• **EXERCISE MATERIAL**:
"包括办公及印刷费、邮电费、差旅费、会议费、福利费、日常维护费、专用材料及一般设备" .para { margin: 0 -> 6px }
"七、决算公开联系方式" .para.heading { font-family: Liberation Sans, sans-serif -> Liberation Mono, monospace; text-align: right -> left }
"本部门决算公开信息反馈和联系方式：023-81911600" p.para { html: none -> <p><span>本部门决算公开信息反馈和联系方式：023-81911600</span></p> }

==

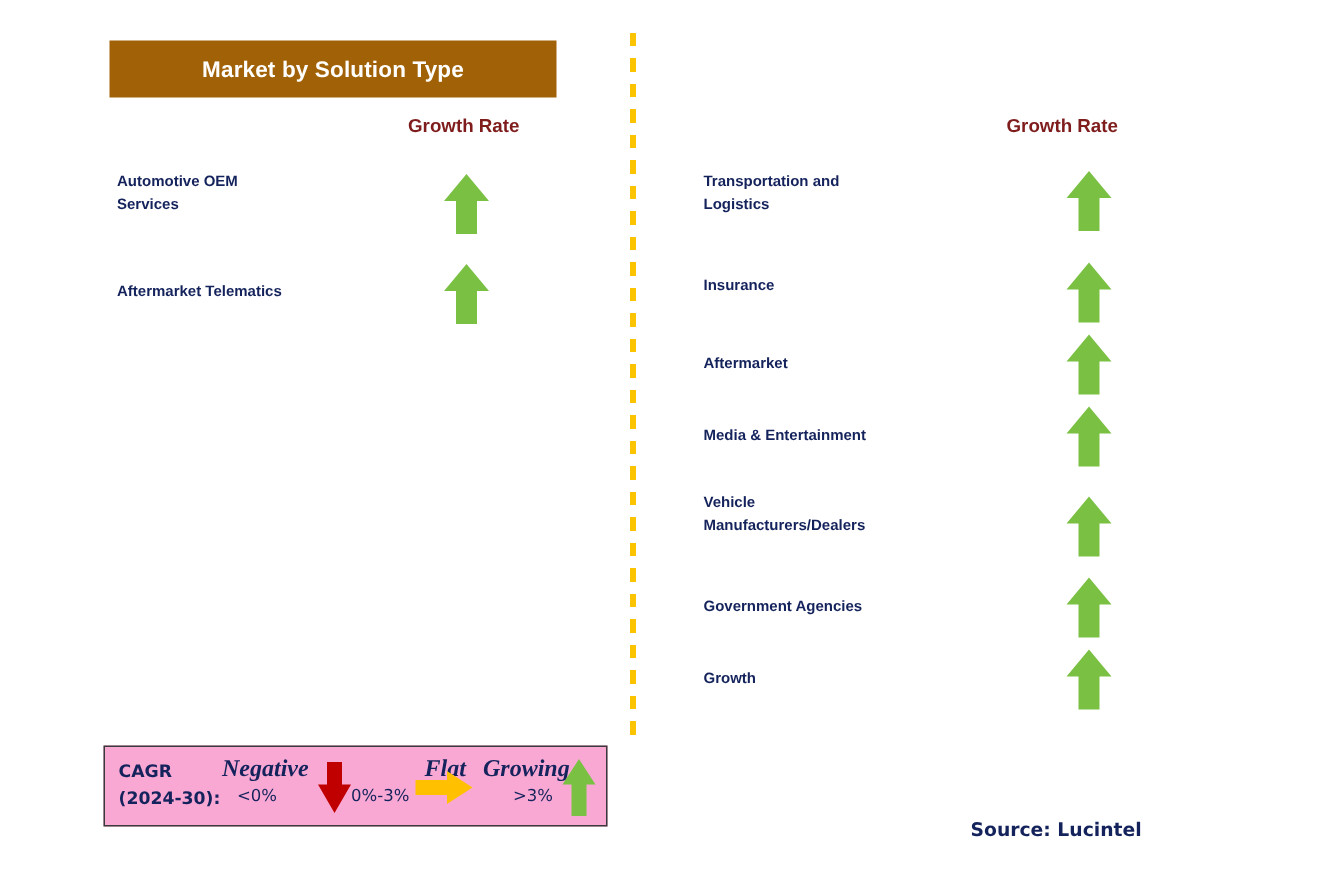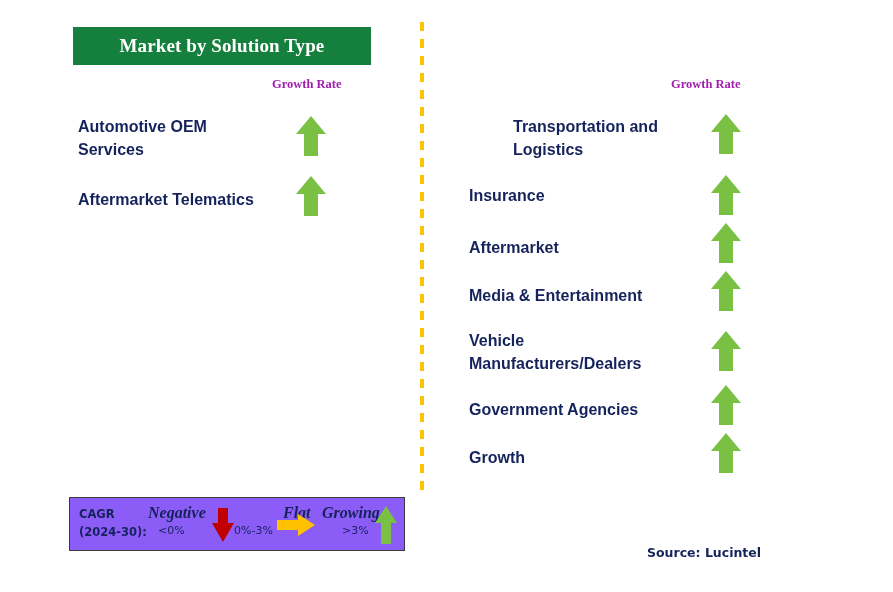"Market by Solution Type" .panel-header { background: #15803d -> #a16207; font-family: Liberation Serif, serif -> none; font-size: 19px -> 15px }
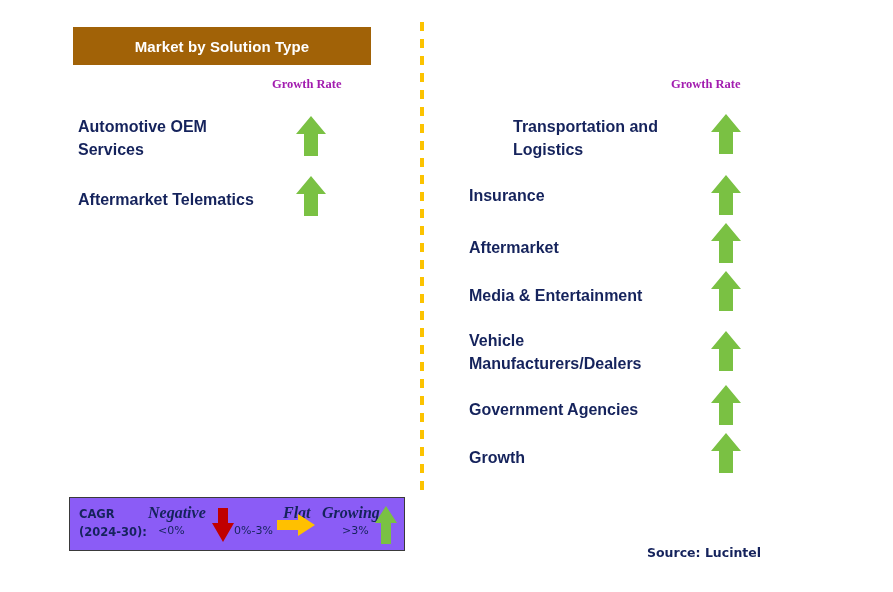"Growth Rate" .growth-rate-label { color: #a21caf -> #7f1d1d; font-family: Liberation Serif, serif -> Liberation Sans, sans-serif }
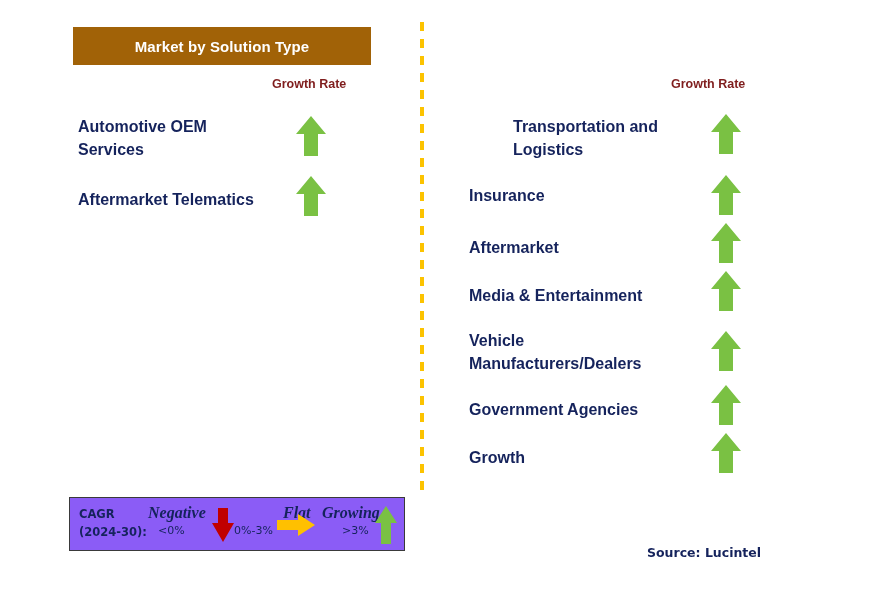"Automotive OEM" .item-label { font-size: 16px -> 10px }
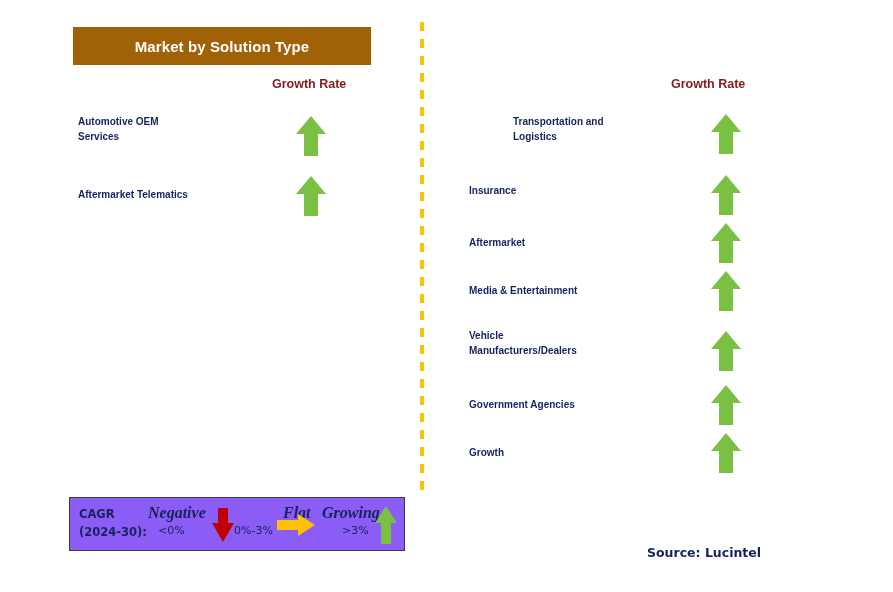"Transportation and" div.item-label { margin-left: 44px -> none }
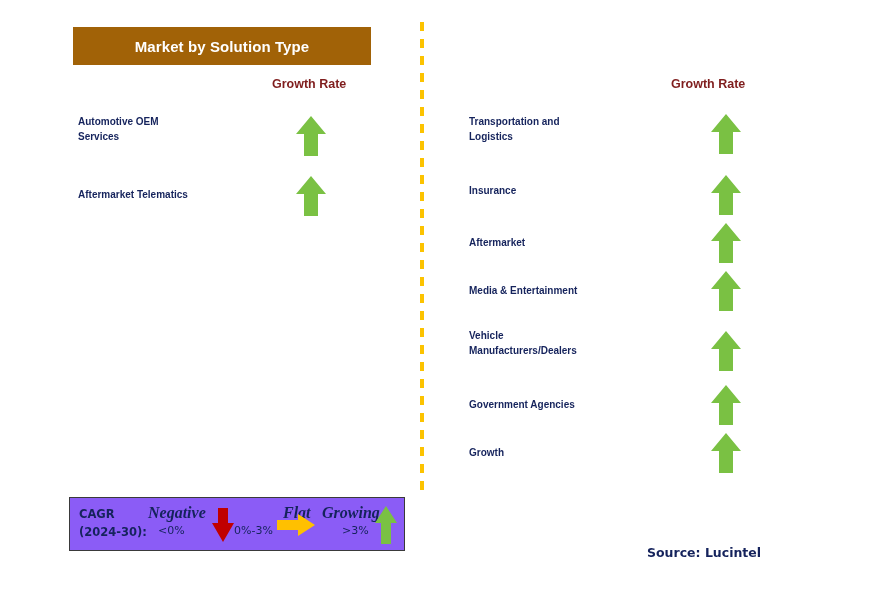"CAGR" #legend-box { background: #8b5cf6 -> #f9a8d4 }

...

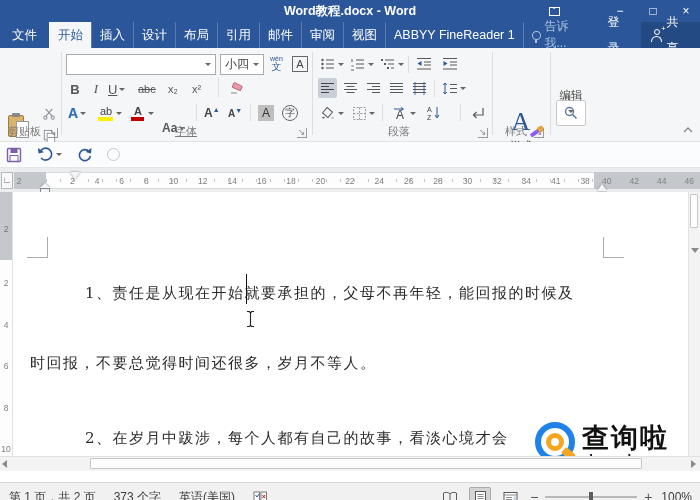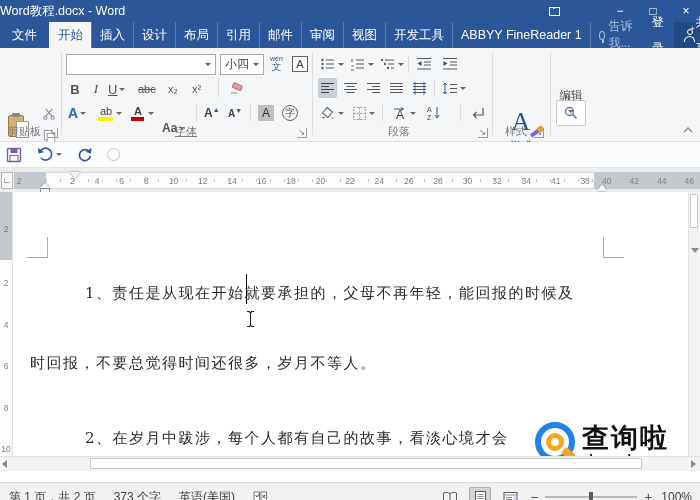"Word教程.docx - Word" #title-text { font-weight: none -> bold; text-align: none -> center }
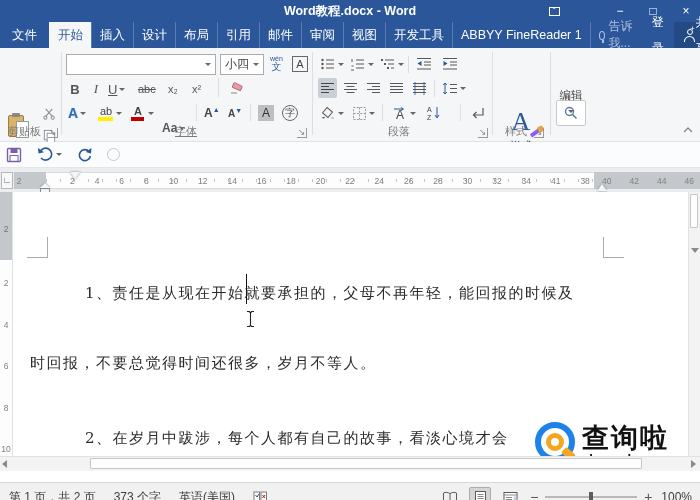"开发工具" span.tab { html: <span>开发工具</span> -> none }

• **ASSIGNMENT**:
Starting at the line with "margin-left: 44px ->" in the entries above, write out every line exactly until the line with "background: #8b5cf6 ->" has been written. Include no pictures and nothing more.

• **ANSWER TO THIS TASK**:
"Transportation and" div.item-label { margin-left: 44px -> none }
"CAGR" #legend-box { background: #8b5cf6 -> #f9a8d4 }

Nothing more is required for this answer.